TASK ITEM: Copy the lines below exactly. No picture goes into the copy.

Collected data entries:
────────
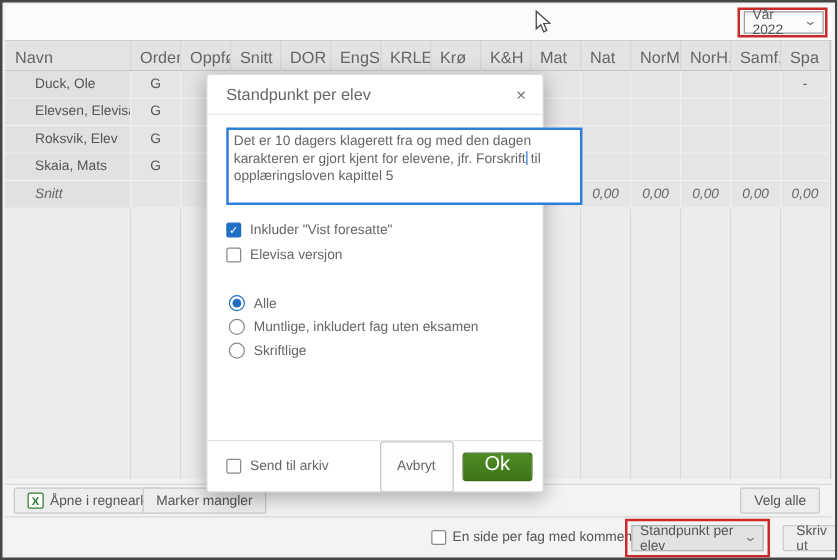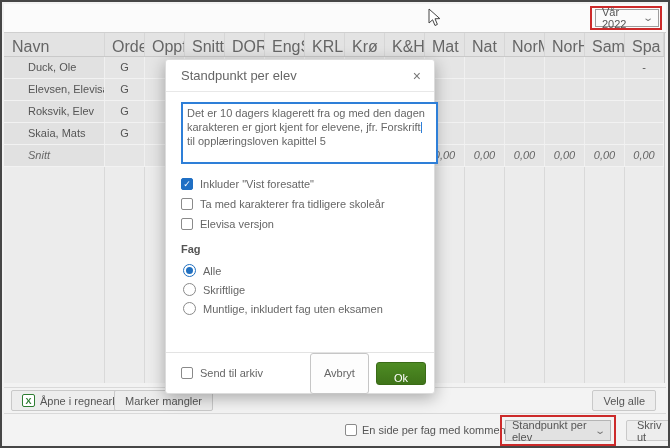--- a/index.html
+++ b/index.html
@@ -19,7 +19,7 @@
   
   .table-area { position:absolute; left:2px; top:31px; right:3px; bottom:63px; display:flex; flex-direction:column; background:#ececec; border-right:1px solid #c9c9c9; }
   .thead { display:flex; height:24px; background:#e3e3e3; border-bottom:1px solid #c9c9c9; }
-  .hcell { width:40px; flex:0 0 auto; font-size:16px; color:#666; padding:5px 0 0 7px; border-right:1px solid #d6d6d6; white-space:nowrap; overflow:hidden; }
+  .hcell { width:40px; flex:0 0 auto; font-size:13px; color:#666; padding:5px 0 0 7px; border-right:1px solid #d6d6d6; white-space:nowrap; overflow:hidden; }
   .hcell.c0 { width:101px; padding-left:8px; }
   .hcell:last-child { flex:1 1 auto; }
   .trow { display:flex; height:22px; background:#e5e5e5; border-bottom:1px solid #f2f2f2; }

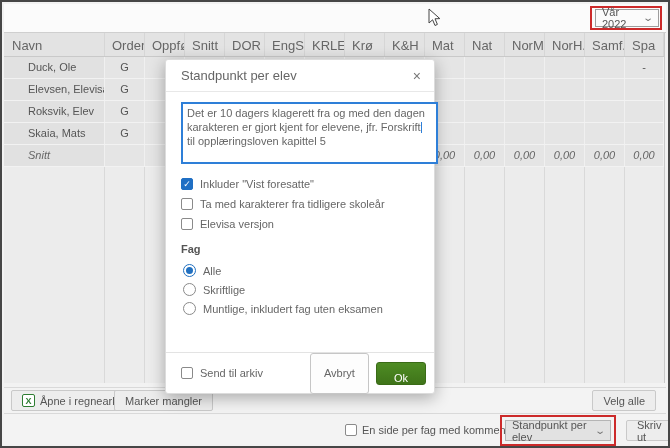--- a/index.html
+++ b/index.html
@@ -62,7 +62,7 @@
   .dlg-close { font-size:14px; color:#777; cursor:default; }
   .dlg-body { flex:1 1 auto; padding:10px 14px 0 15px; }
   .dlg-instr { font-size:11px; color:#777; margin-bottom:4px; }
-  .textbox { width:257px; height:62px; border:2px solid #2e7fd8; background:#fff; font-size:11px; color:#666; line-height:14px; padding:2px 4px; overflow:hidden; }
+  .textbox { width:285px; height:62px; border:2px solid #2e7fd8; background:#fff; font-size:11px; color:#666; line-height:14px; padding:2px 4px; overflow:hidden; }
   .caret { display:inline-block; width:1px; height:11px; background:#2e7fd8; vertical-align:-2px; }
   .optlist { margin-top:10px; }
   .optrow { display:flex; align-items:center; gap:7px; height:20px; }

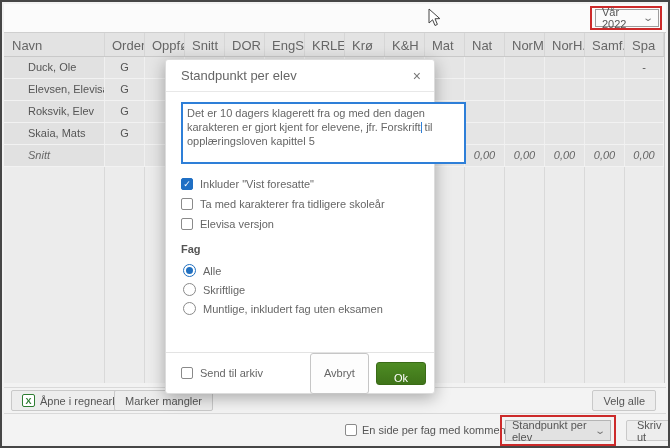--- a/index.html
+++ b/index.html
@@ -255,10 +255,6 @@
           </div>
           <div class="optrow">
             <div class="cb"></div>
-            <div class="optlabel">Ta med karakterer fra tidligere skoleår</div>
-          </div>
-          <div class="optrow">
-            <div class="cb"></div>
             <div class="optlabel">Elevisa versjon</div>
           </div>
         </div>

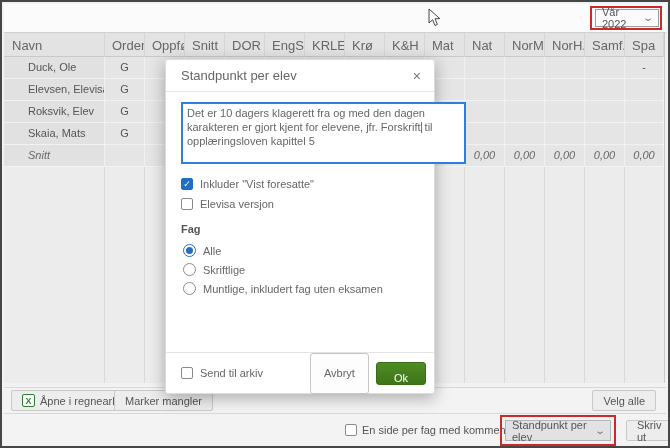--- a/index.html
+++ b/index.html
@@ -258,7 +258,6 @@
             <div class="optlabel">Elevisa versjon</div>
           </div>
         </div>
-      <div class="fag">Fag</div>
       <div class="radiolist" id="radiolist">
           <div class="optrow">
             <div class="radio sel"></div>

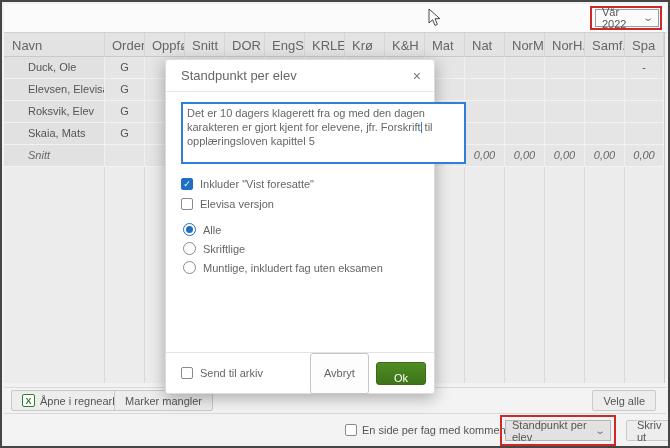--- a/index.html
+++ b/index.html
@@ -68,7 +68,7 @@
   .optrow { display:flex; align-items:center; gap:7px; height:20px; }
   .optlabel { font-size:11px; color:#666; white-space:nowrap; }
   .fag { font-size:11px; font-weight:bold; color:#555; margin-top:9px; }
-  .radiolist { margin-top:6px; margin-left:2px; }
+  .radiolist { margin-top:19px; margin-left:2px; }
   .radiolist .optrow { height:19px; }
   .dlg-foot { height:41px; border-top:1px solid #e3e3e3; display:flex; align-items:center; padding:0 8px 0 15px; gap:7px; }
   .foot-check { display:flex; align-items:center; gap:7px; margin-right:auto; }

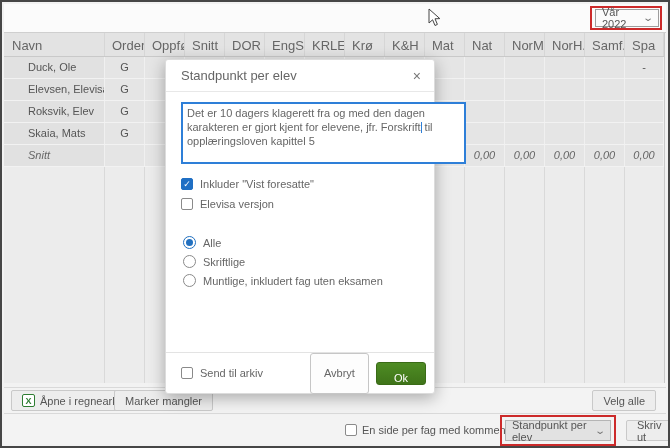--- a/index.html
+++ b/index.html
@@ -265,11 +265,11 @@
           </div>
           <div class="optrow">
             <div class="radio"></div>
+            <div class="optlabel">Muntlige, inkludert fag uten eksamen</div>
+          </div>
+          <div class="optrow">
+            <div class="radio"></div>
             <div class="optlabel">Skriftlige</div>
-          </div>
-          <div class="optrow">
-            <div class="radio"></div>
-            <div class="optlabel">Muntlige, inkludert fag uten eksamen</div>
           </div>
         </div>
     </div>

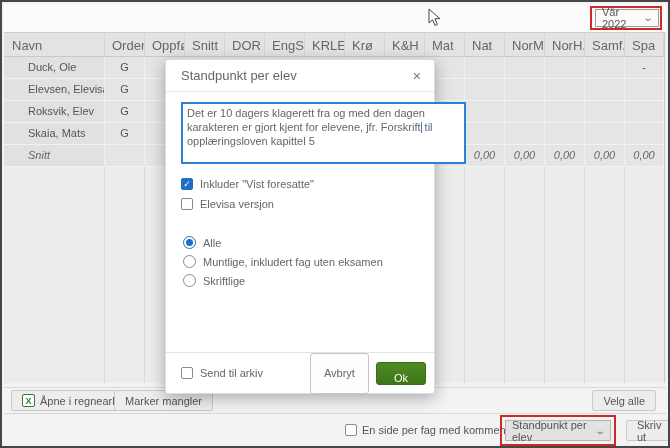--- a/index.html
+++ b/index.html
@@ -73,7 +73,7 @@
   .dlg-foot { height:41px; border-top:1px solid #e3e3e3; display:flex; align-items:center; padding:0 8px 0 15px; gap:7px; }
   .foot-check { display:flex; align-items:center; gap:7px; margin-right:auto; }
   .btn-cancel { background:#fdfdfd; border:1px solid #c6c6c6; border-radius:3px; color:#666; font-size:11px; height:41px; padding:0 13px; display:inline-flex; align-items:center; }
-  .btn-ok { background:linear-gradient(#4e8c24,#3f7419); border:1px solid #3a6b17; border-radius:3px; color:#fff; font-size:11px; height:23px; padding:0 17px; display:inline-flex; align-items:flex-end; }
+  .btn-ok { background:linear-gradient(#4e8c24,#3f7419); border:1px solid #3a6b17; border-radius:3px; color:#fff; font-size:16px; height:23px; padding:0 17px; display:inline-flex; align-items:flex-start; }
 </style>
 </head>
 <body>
────────
RESULT OF THIS TASK:
--- a/index.html
+++ b/index.html
@@ -19,7 +19,7 @@
   
   .table-area { position:absolute; left:2px; top:31px; right:3px; bottom:63px; display:flex; flex-direction:column; background:#ececec; border-right:1px solid #c9c9c9; }
   .thead { display:flex; height:24px; background:#e3e3e3; border-bottom:1px solid #c9c9c9; }
-  .hcell { width:40px; flex:0 0 auto; font-size:16px; color:#666; padding:5px 0 0 7px; border-right:1px solid #d6d6d6; white-space:nowrap; overflow:hidden; }
+  .hcell { width:40px; flex:0 0 auto; font-size:13px; color:#666; padding:5px 0 0 7px; border-right:1px solid #d6d6d6; white-space:nowrap; overflow:hidden; }
   .hcell.c0 { width:101px; padding-left:8px; }
   .hcell:last-child { flex:1 1 auto; }
   .trow { display:flex; height:22px; background:#e5e5e5; border-bottom:1px solid #f2f2f2; }

--- a/index.html
+++ b/index.html
@@ -62,7 +62,7 @@
   .dlg-close { font-size:14px; color:#777; cursor:default; }
   .dlg-body { flex:1 1 auto; padding:10px 14px 0 15px; }
   .dlg-instr { font-size:11px; color:#777; margin-bottom:4px; }
-  .textbox { width:257px; height:62px; border:2px solid #2e7fd8; background:#fff; font-size:11px; color:#666; line-height:14px; padding:2px 4px; overflow:hidden; }
+  .textbox { width:285px; height:62px; border:2px solid #2e7fd8; background:#fff; font-size:11px; color:#666; line-height:14px; padding:2px 4px; overflow:hidden; }
   .caret { display:inline-block; width:1px; height:11px; background:#2e7fd8; vertical-align:-2px; }
   .optlist { margin-top:10px; }
   .optrow { display:flex; align-items:center; gap:7px; height:20px; }

--- a/index.html
+++ b/index.html
@@ -255,10 +255,6 @@
           </div>
           <div class="optrow">
             <div class="cb"></div>
-            <div class="optlabel">Ta med karakterer fra tidligere skoleår</div>
-          </div>
-          <div class="optrow">
-            <div class="cb"></div>
             <div class="optlabel">Elevisa versjon</div>
           </div>
         </div>

--- a/index.html
+++ b/index.html
@@ -258,7 +258,6 @@
             <div class="optlabel">Elevisa versjon</div>
           </div>
         </div>
-      <div class="fag">Fag</div>
       <div class="radiolist" id="radiolist">
           <div class="optrow">
             <div class="radio sel"></div>

--- a/index.html
+++ b/index.html
@@ -68,7 +68,7 @@
   .optrow { display:flex; align-items:center; gap:7px; height:20px; }
   .optlabel { font-size:11px; color:#666; white-space:nowrap; }
   .fag { font-size:11px; font-weight:bold; color:#555; margin-top:9px; }
-  .radiolist { margin-top:6px; margin-left:2px; }
+  .radiolist { margin-top:19px; margin-left:2px; }
   .radiolist .optrow { height:19px; }
   .dlg-foot { height:41px; border-top:1px solid #e3e3e3; display:flex; align-items:center; padding:0 8px 0 15px; gap:7px; }
   .foot-check { display:flex; align-items:center; gap:7px; margin-right:auto; }

--- a/index.html
+++ b/index.html
@@ -265,11 +265,11 @@
           </div>
           <div class="optrow">
             <div class="radio"></div>
+            <div class="optlabel">Muntlige, inkludert fag uten eksamen</div>
+          </div>
+          <div class="optrow">
+            <div class="radio"></div>
             <div class="optlabel">Skriftlige</div>
-          </div>
-          <div class="optrow">
-            <div class="radio"></div>
-            <div class="optlabel">Muntlige, inkludert fag uten eksamen</div>
           </div>
         </div>
     </div>

--- a/index.html
+++ b/index.html
@@ -73,7 +73,7 @@
   .dlg-foot { height:41px; border-top:1px solid #e3e3e3; display:flex; align-items:center; padding:0 8px 0 15px; gap:7px; }
   .foot-check { display:flex; align-items:center; gap:7px; margin-right:auto; }
   .btn-cancel { background:#fdfdfd; border:1px solid #c6c6c6; border-radius:3px; color:#666; font-size:11px; height:41px; padding:0 13px; display:inline-flex; align-items:center; }
-  .btn-ok { background:linear-gradient(#4e8c24,#3f7419); border:1px solid #3a6b17; border-radius:3px; color:#fff; font-size:11px; height:23px; padding:0 17px; display:inline-flex; align-items:flex-end; }
+  .btn-ok { background:linear-gradient(#4e8c24,#3f7419); border:1px solid #3a6b17; border-radius:3px; color:#fff; font-size:16px; height:23px; padding:0 17px; display:inline-flex; align-items:flex-start; }
 </style>
 </head>
 <body>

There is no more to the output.